Spectral target detection using a physical model and a manifold learning technique

摘要

Identification of materials from calibrated radiance data collected by an airborne imaging spectrometer depends strongly on the atmospheric and illumination conditions at the time of collection. This paper presents a methodology for identifying material spectra using the assumption that each unique material class forms a lower-dimensional manifold (surface) in the higher-dimensional spectral radiance space and that all image spectra reside on, or near, these theoretic manifolds. Using a physical model, a manifold characteristic of the target material exposed to varying illumination and atmospheric conditions is formed. A graph-based model is then applied to the radiance data to capture the intricate structure of each material manifold followed by the application of the commute time distance (CTD) transformation to separate the target manifold from the background. Detection algorithms are than applied in the CTD subspace.
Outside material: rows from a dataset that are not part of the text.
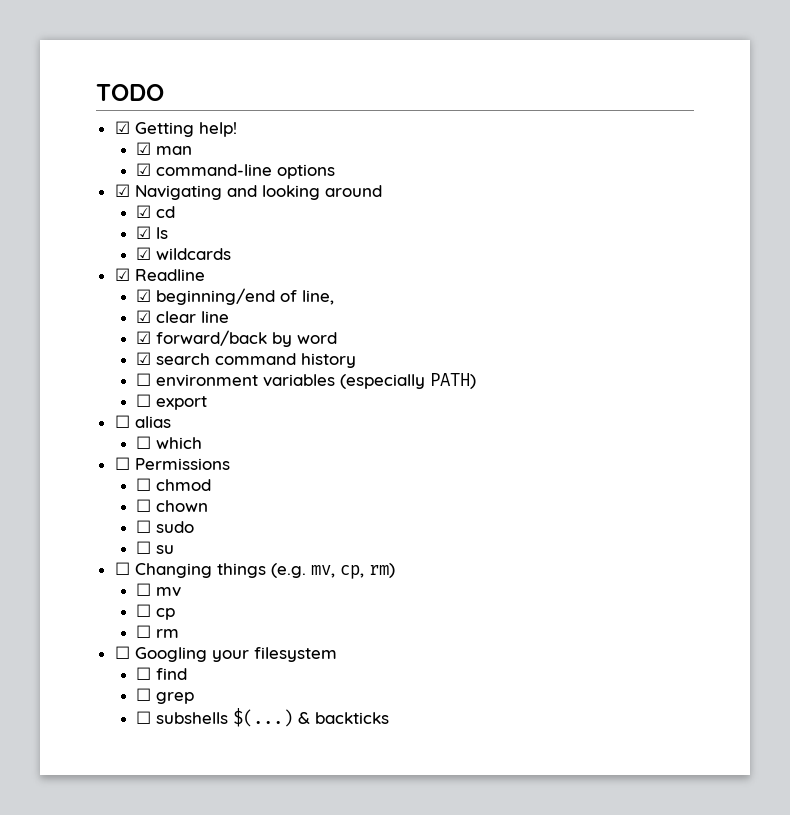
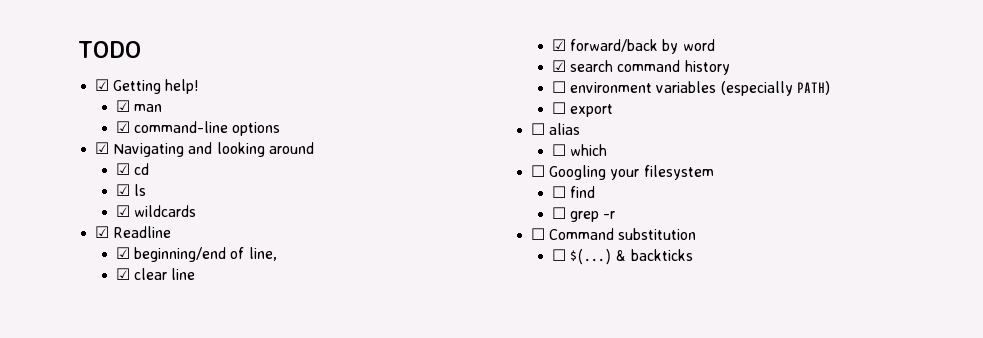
[114,457,230,470] [136,478,212,491] [136,499,209,512] [136,520,195,533] [136,541,175,554] [114,562,395,579] [136,583,182,597] [136,604,176,620] [136,625,180,638] // ☐ Permissions // ☐ chmod // ☐ chown // ☐ sudo // ☐ su // ☐ Changing things (e.g. mv, cp, rm) // ☐ mv // ☐ cp // ☐ rm -> (608, 150) none
[136,711,229,724] // ☐ subshells -> [603,211,616,219] [531,228,697,240] [551,249,566,261] -r // ☐ Command substitution // ☐

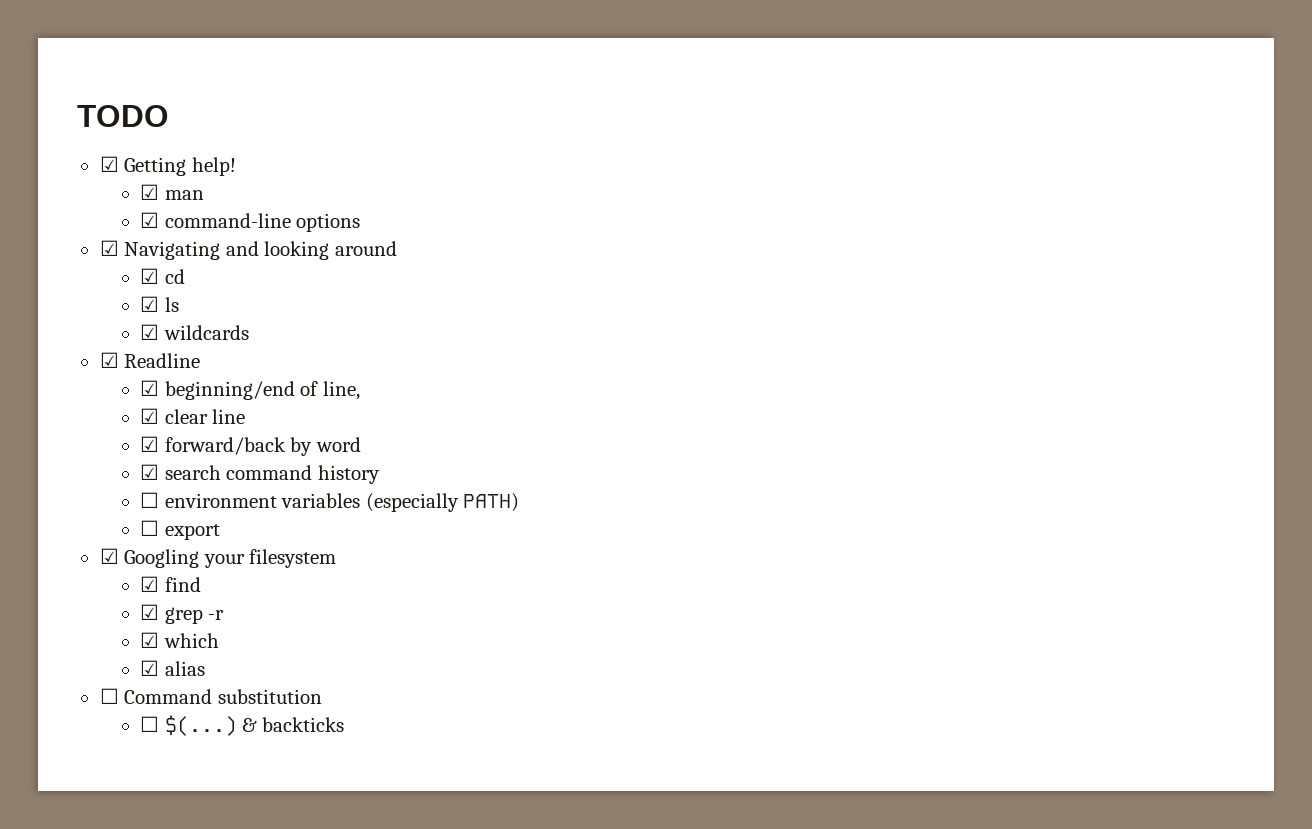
[531,123,581,135] [551,144,608,156] [531,165,546,177] ☐ alias // ☐ which // ☐ -> [99,548,119,564] ☑
[551,186,566,198] ☐ -> [140,576,160,592] ☑
[551,207,566,219] ☐ -> [140,604,160,620] ☑
(616, 215) none -> [140,632,219,648] [140,660,205,676] // ☑ which // ☑ alias

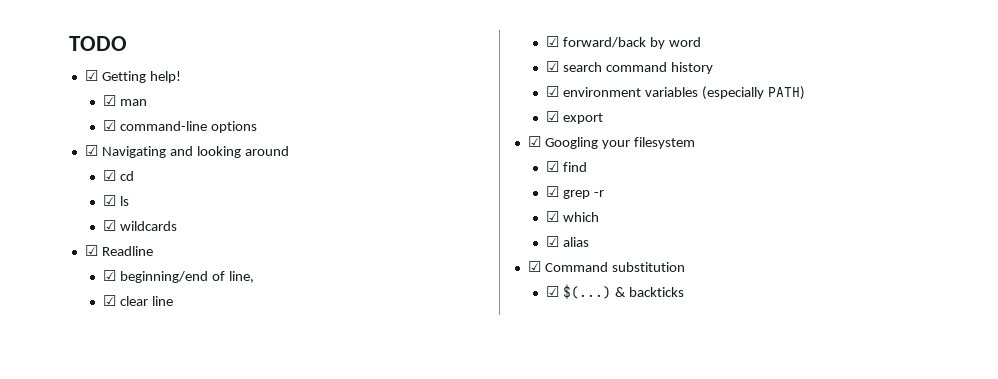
[140,492,160,508] ☐ -> [545,86,559,97] ☑
[140,520,160,536] ☐ -> [545,111,559,122] ☑
[99,688,119,704] ☐ -> [527,261,541,272] ☑
[140,716,160,732] ☐ -> [545,286,559,297] ☑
This nonlinear transformation is based on a Markov-chain model of a random walk on a graph and is derived from an eigendecomposition of the pseudoinverse of the graph Laplacian matrix. This paper discusses the properties of the CTD transformation, the atmospheric and illumination parameters varied in the physics-based model and demonstrates the influence the target manifold samples have on the orientation of the coordinate axes in the transformed space. A comparison between detection performance in the CTD subspace and spectral radiance space is also given for two hyperspectral images.